|Coconut Cashew Dulce de Leche Bars|
Transforming the custard flavor into a bar cookie wasn’t all that difficult. I made a buttery oatmeal crust and reserved half of it for the topping. Between the two layers I stuffed the maple dulce de leche, chopped, salted cashews, and some toasted coconut for good measure. The finished result exceeded my expectations and made me think Kopp’s should start adding coconut to their caramel cashew custard!
Coconut Cashew Dulce de Leche Bars
a Sweets Life creation
for the crust and topping-
-2 1/2 cups all-purpose flour
-1 tsp baking soda
-1 tsp salt
-1/2 tsp ground cinnamon
-2 sticks unsalted butter, at room temperature
-1 1/2 cups packed brown sugar
-2 large eggs
-2 tsp pure vanilla extract
-3 cups old-fashioned oats
for the filling
-1 cup toasted coconut
-1 cup chopped, salted cashews
-12 oz dulce de leche
1. Preheat oven to 350F. Line a 9 x 13 inch pan with foil and spray with cooking spray. Set aside.
2. Whisk together the flour, baking soda, salt, and cinnamon. Set aside.

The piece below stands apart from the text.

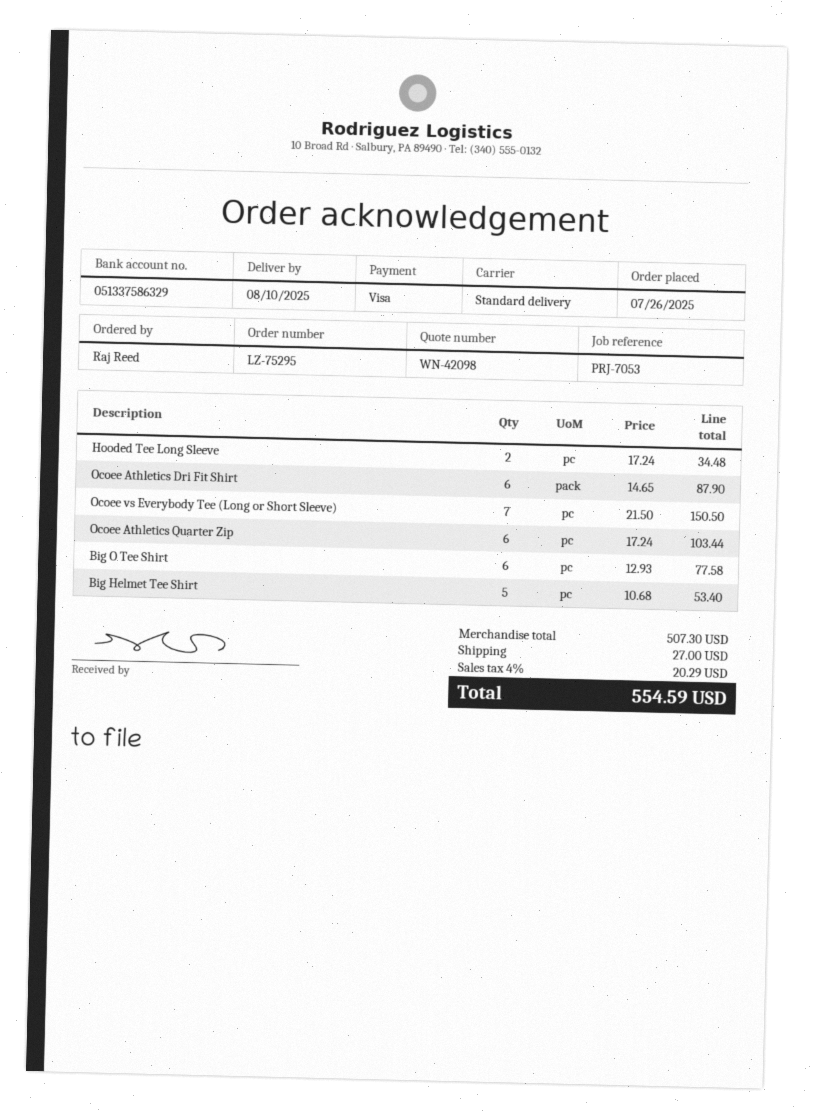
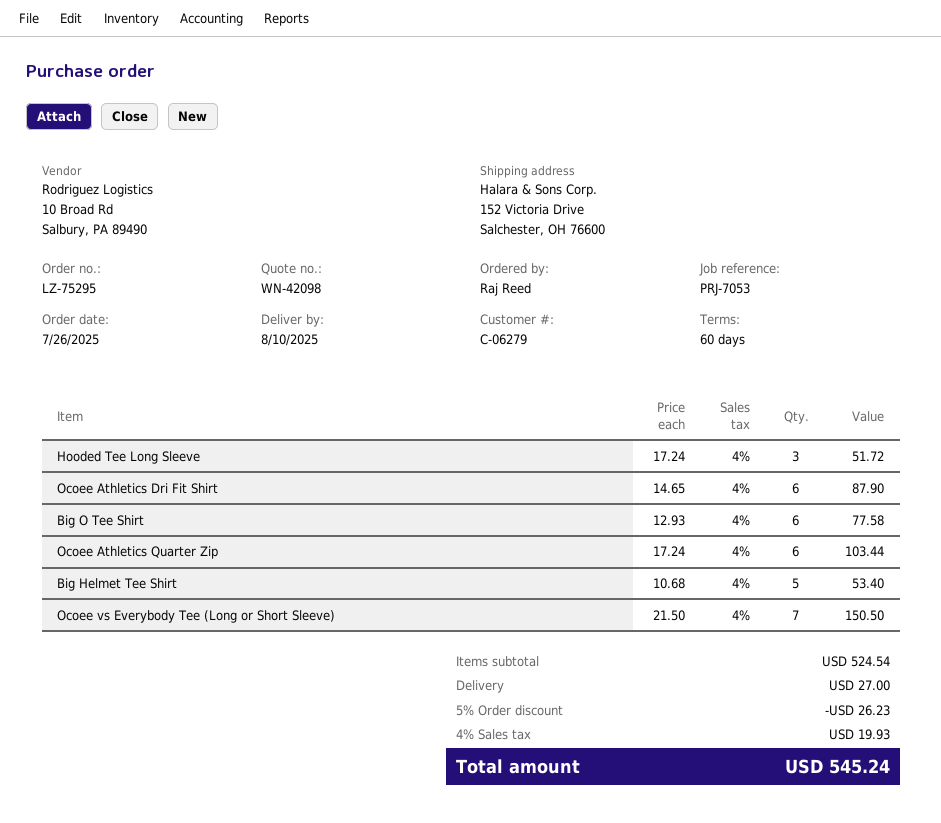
Hooded Tee Long Sleeve: 2 x 17.24 = 34.48 -> 3 x 17.24 = 51.72
subtotal: 507.30 -> 524.54
discount: none -> 5% = 26.23
tax: 4% = 20.29 -> 4% = 19.93
total: 554.59 -> 545.24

3. In a stand mixer, beat butter until soft and creamy. Add the brown sugar and beat for 2 minutes. Add the eggs one at a time, beating after each addition. Beat in the vanilla and then, with the mixer on low, add the flour mixture, stirring just until combined. Stir in the oats, mixing to combine.
4. Set aside 2 cups of the crust mixture and press the rest into the prepared pan, covering the entire bottom of the pan. Spread the dulce de leche over the crust before sprinkling with the coconut and cashews. Top with the remaining crust mixture, dropping pieces of it and covering as best as possible (don't worry about covering the whole thing).
5. Bake for 25-30 minutes, until the topping is golden brown. Allow to cool completely before cutting into pieces. Store in fridge to keep dulce de leche firm.